We lacked software to make it do anything other than play games, but one of the games was written in BASIC. BASIC is a non-compiled language, which, among other things means that if you have the game, you also have the source code. So I could see the game software's code. The actual program that made it work. We didn't have a manual on how to program in BASIC, or anything else. Inmates weren't suppose to learn to program computers. The Ohio Department of Corrections had a deep rooted belief that an inmate learning to program would be a bad thing. Like we'd be able to digitally rob a bank or launch nuclear missiles, or something else. Ironical, prison officials have the same mentality in 2016. Prisoners still aren't allowed to program computers or to learn to program computers. We're not even allowed books on programming.

Back to 1981: So I had access to a computer with games written in BASIC, but no instruction manuals. Remember this was years before the internet, even before cell phones. This was the first computer I'd ever touched and it was far from the machines you use today. This computer didn't have a hard drive, or even a floppy disk. To load or save a program you had to use a cassette tape. On the computer you typed in the command: RUN BLACKJACK. The screen would then respond with: Press Play on tape player. Then you'd press play on a normal cassette tape player and the small game program would take fifteen minutes to load. My point being this was a very early personal computer without a great deal of power. But it did have BASIC.

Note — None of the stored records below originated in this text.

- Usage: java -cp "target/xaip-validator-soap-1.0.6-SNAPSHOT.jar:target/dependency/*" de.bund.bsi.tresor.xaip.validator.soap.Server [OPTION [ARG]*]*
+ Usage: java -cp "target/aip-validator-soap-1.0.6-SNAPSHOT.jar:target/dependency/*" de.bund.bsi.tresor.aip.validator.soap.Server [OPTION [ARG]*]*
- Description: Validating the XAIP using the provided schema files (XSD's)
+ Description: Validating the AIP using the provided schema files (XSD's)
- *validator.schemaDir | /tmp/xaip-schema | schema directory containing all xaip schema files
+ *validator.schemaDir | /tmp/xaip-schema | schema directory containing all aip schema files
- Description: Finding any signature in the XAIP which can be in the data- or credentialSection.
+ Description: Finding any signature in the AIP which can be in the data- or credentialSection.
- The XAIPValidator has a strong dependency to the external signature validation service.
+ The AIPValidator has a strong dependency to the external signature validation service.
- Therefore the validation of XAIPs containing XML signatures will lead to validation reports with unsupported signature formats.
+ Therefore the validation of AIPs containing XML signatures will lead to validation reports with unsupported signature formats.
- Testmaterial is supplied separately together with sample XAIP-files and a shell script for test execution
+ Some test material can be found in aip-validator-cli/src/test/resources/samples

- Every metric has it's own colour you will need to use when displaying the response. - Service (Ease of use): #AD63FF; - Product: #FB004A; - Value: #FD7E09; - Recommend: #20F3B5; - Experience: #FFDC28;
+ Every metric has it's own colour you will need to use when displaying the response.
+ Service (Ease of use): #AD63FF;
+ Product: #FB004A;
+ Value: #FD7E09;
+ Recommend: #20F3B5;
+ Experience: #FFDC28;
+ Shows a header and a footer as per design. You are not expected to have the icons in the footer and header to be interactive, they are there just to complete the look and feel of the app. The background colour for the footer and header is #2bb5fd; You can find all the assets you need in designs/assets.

I began studying the source code for the game. At first it looked like Sanskrit to me. Some of the programming terms were obvious, like GOTO, STOP, RUN, IF THEN, but others were not so obvious. BASIC is run in sequential blocks, so the first line would be numbered 10, the second 20, and so on. It was easy to understand code like: "IF 250 = 'Y', THEN GOTO 855, ELSE GOTO 1250. Meaning, if line number 250, which was a keyboard input, equaled the letter Y, then skip everything else and go to line number 855, but if the input is anything else, then go to line number 1250. Some of it was simple and easy to understand, other code was not so simple. After a few days of studying the game's code I began to figure out what I was looking at. In a few weeks I wrote my own simple program from scratch. A month later I wrote a program that operated as an address book. After six months I wrote my first application program. It was a program designed to aid a collection agency in their efforts. (A convict there had done this on the street, so I used his business model to design the software.) When this guy said, "You could sell that to every collection agency in the country," a light went on in my head. Computers might actually be good for something besides games. Of course I wasn't the only one to figure this out. A fellow named Bill Gates and another named Stephen Jobs were both a few steps ahead of me. Still, I thought it was a great idea.